この10年弱、Bクラスが定位置だったプロ野球・横浜DeNAベイスターズ。クライマックスシリーズ(CS)に初めて進出する、11年ぶりの3位となった昨年の勢いそのままに、今年もCS進出へとひた走っている。前編に引き続き、球団社長の岡村 信悟氏に話を聞いた。
ホーム戦70試合で終わらない、365日の"地域貢献"
――(前編の横浜スポーツタウン構想の話を受けて)さまざまな産業とコラボレーションした"街"というのは、これまでの野球界にない考え方かもしれません
読売ジャイアンツさんは東京ドームを本拠地にしていらっしゃいますよね。
ジャイアンツという一大ソフトコンテンツがあり、本拠地である東京ドームは別の会社が遊園地やスパ、レストラン、ホテルといった複合施設を一体開発されて運営されています。
さまざまな形がある中で私達が目指すのは、自分たちですべてを開発するのではなく、街全体が"開かれた"形でエンターテインメント空間を作り上げることです。横浜スタジアムの隣にある横浜市役所が2020年に移転し、関内に空間が生まれる。2020年で言えば、横浜スタジアムは東京オリンピックの野球・ソフトボール競技の開催地でもあります。
そうしたタイミングで、野球以外も含めたスポーツ産業を集積し、スポーツに関連して「健康」や「教育」といった分野まで"文化"を広げられる可能性がある。文化が生まれれば、それは自然と人を惹きつけられる魅力ある土地になるんです。
プロ野球は、年間でおよそ70試合しか興業できません。365日、絶え間なくどのように横浜を活性化させるのかと考えた時、市役所跡地や日本大通り、大さん橋、山下町といった周辺地域まで含めて一体化した構想を、地域の方と作りあげていければと考えています。

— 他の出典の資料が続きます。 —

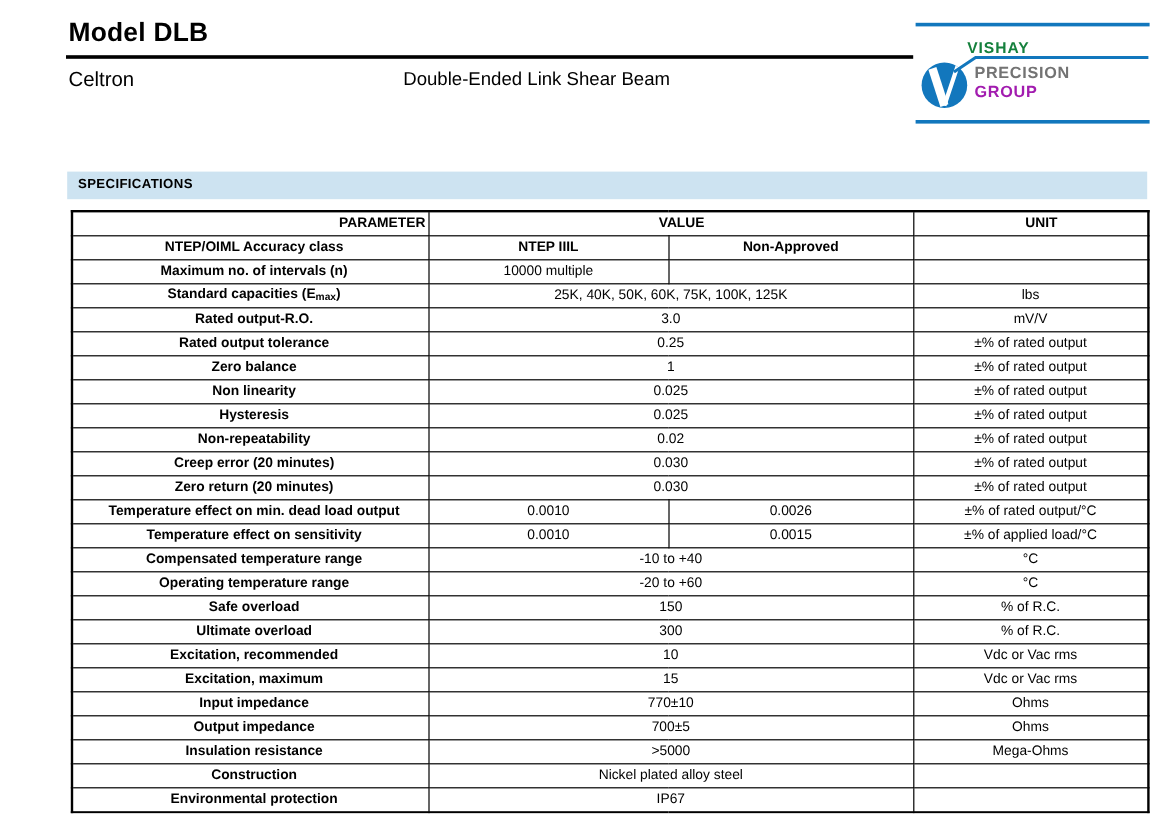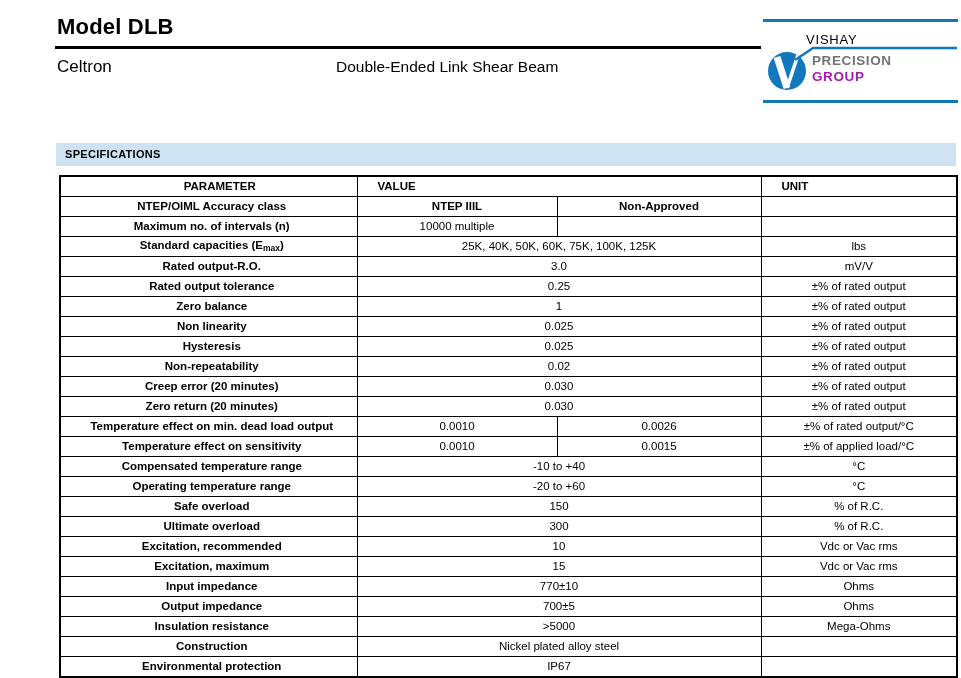--- a/index.html
+++ b/index.html
@@ -27,8 +27,8 @@
   .logo-line.top { top:11px; }
   .logo-line.bottom { top:92px; }
   .logo-vishay {
-    position:absolute; left:46px; top:24px; font-size:13px; font-weight:normal;
-    color:#000000; letter-spacing:0.8px;
+    position:absolute; left:46px; top:24px; font-size:13px; font-weight:bold;
+    color:#15803d; letter-spacing:0.8px;
   }
   .logo-precision {
     position:absolute; left:52px; top:45px; font-size:13.5px; font-weight:bold;

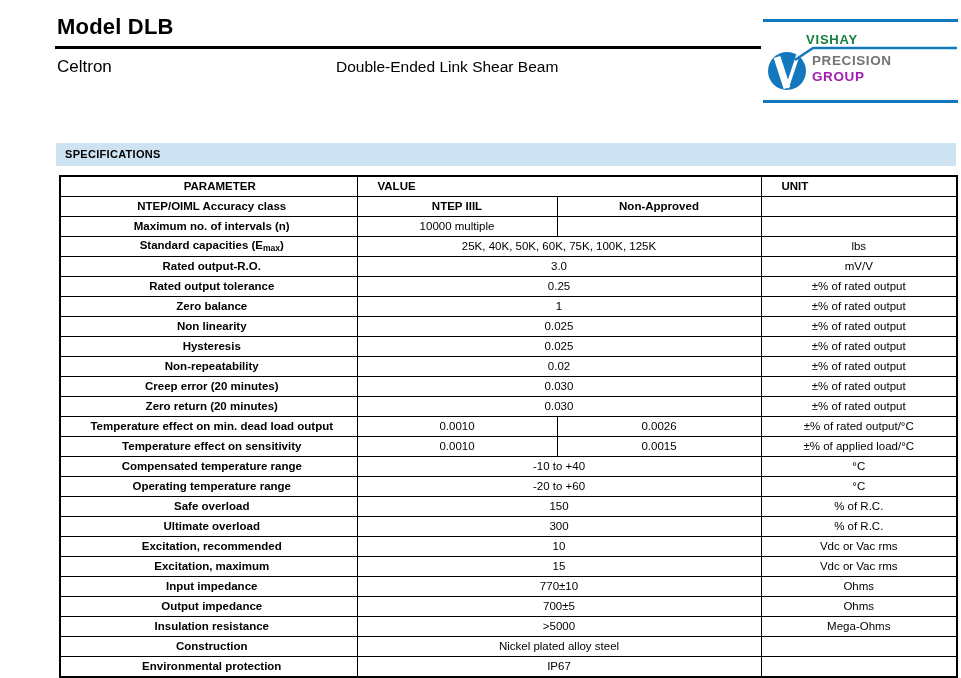--- a/index.html
+++ b/index.html
@@ -57,7 +57,7 @@
     line-height:13px;
   }
   .spec-table th { font-weight:bold; text-align:left;padding-left:20px; }
-  .spec-table th.h-param { text-align:center; padding-left:24px; }
+  .spec-table th.h-param { text-align:right; padding-left:24px; }
   .spec-table td.param { font-weight:bold; text-align:center; padding-left:8px; }
   .spec-table td.val  { text-align:center; }
   .spec-table td.unit { text-align:center; }

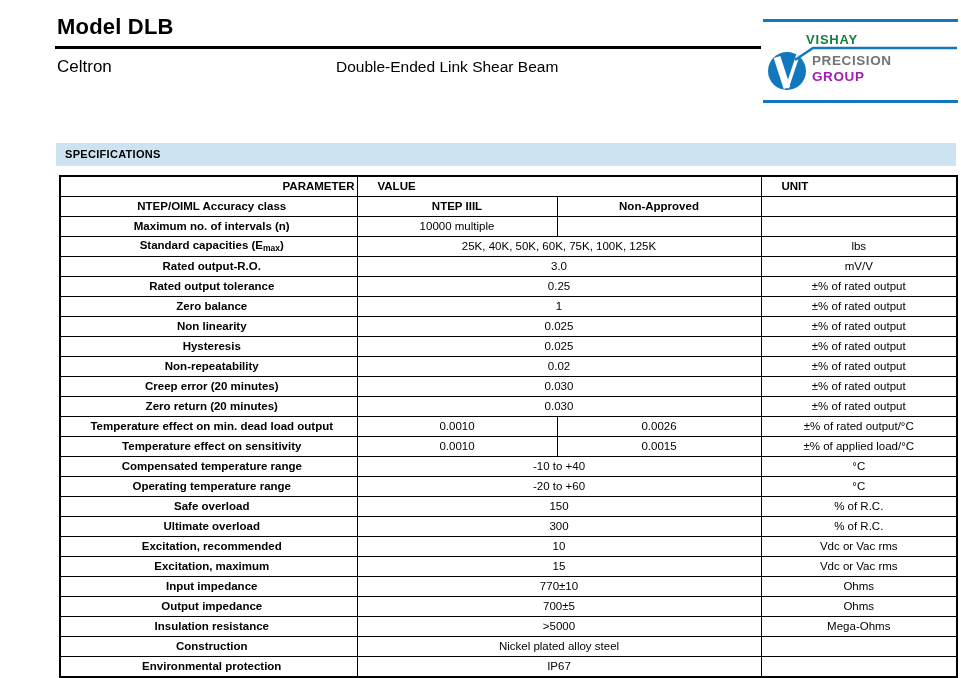--- a/index.html
+++ b/index.html
@@ -56,7 +56,7 @@
     overflow:hidden; white-space:nowrap; vertical-align:middle;
     line-height:13px;
   }
-  .spec-table th { font-weight:bold; text-align:left;padding-left:20px; }
+  .spec-table th { font-weight:bold; text-align:center;padding-left:20px; }
   .spec-table th.h-param { text-align:right; padding-left:24px; }
   .spec-table td.param { font-weight:bold; text-align:center; padding-left:8px; }
   .spec-table td.val  { text-align:center; }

――欧米のスポーツビジネスの話では耳にする構想です。ただ、日本ではここまで意欲的な話はなかなか聞かれません
プロ野球経営は50年間、そのスタイルが変わらないまま続いています。ですが本来、企業は新しいチャレンジを繰り返して価値を創造するものです。横浜DeNAベイスターズはこの5年間、従来の"プロ野球経営"を打ち破る方向性を示してきました。
もちろん、野球興業という本質は変わりません。ですが、大切なものを守りながらも、"巻き貝"として大きくしていく。それは、ディー・エヌ・エーというネット企業が、Web技術やAIを活用することで、最先端を意識しながらも伝統を飛躍させるという意思を持っているからです。

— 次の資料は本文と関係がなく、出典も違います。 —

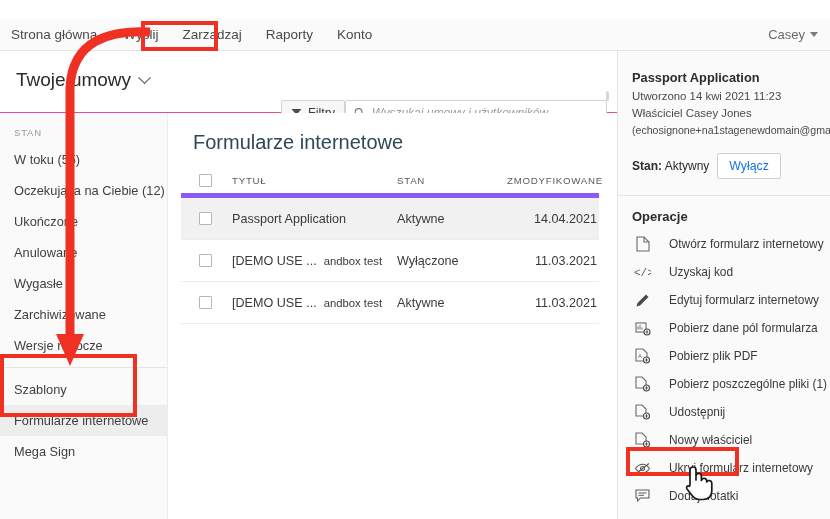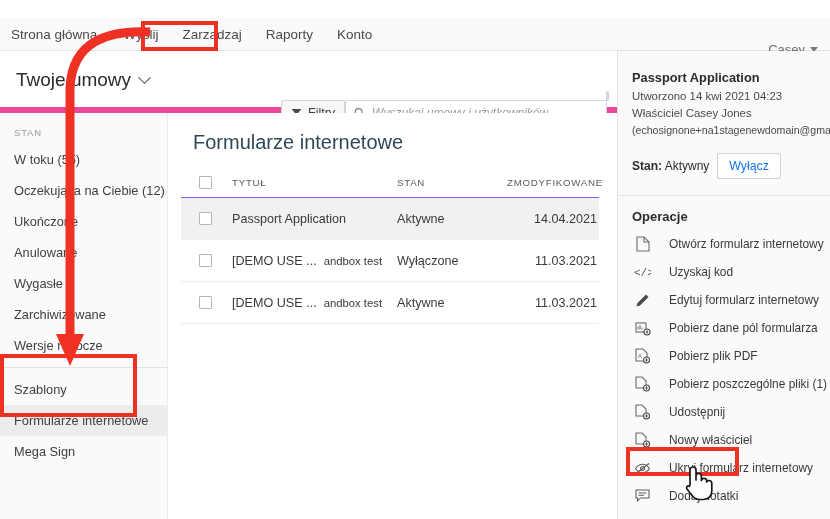--- a/index.html
+++ b/index.html
@@ -27,7 +27,7 @@
   }
   .topnav-item.first { padding-left: 0; padding-right: 14px; }
   .topnav-user {
-    position: absolute; right: 12px; top: 15px; line-height: 33px;
+    position: absolute; right: 12px; top: 0; line-height: 33px;
     font-size: 13px; color: #6b6b6b; display: flex; align-items: center; gap: 5px;
     cursor: pointer;
   }

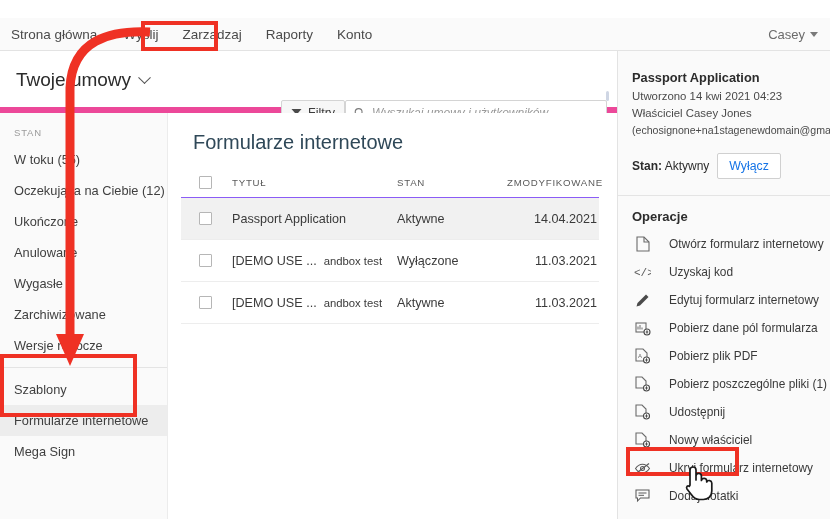--- a/index.html
+++ b/index.html
@@ -40,7 +40,7 @@
   
   .subheader {
     position: absolute; top: 33px; left: 0; width: 830px; height: 62px;
-    background: #ffffff; border-bottom: 6px solid #ec4899;
+    background: #ffffff; border-bottom: 1px solid #ec4899;
   }
   .page-title {
     position: absolute; left: 16px; top: 18px;

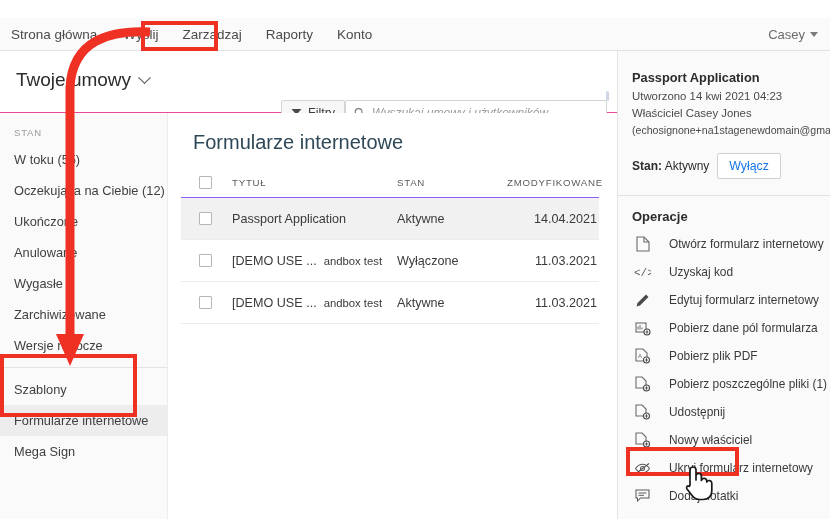--- a/index.html
+++ b/index.html
@@ -282,7 +282,7 @@
 
   <div class="rail">
     <div class="rail-title">Passport Application</div>
-    <div class="rail-line">Utworzono 14 kwi 2021 04:23</div>
+    <div class="rail-line">Utworzono 14 kwi 2021 11:23</div>
     <div class="rail-line">Właściciel Casey Jones</div>
     <div class="rail-email">(echosignone+na1stagenewdomain@gmail.com)</div>
 

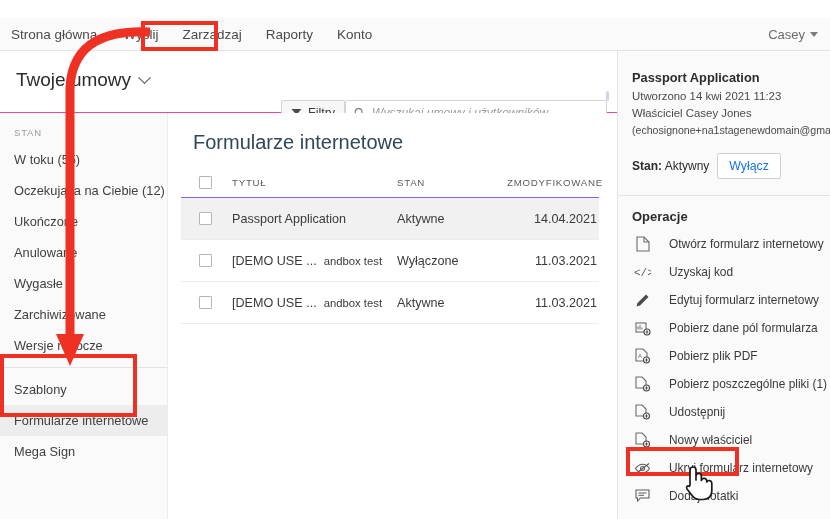--- a/index.html
+++ b/index.html
@@ -101,7 +101,7 @@
   .thead {
     display: flex; align-items: center; height: 30px;
     font-size: 9.7px; letter-spacing: .75px; color: #5a5a5a;
-    border-bottom: 1px solid #8b5cf6; text-transform: uppercase;
+    border-bottom: 5px solid #8b5cf6; text-transform: uppercase;
   }
   .trow {
     display: flex; align-items: center; height: 42px;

娯楽の在り方が変わりつつありますが、地元愛というものはまた別の話。その愛をスポーツで醸成していく。ほかの地域でもうまく展開できればと考えています。
――JリーグやBリーグ、そしてプロ野球でもカープやファイターズ、イーグルス、ホークス、そしてベイスターズと、地元愛とスポーツは確かに相性が良いですね
スポーツの基礎哲学のひとつの柱は地元愛だと思っています。さまざまなスポーツ産業で、幾つかの事例がある。例えば自社内で閉じてぐるぐる(経済を)回して売上目標に終始していては、疲弊してしまうんです。それを、よりオープンにやることで、誰もが循環の和に入れる、持ち寄れる場にしていく。

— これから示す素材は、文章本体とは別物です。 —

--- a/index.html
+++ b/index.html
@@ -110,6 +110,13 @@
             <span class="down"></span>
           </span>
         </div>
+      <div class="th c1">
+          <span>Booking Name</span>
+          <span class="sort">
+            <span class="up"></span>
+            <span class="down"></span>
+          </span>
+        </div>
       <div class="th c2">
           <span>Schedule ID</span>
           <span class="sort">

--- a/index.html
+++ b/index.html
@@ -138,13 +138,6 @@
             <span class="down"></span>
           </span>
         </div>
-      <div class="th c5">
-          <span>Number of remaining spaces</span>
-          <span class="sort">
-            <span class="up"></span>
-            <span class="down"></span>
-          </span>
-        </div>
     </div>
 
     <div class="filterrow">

そういう仕組みを作れば、誰かのリーダーシップに依存する形のシステムではなく、長く持続成長できるプラットフォームになる。ベイスターズは公共財であり、ハマスタは公共施設、みんなのものなんです。より多くの人に参加してもらって、アイデアを出してもらって未来を創造する場を作る。そうすれば、「コミュニティボールパーク」というベイスターズの一つの理想が実現できると思っています。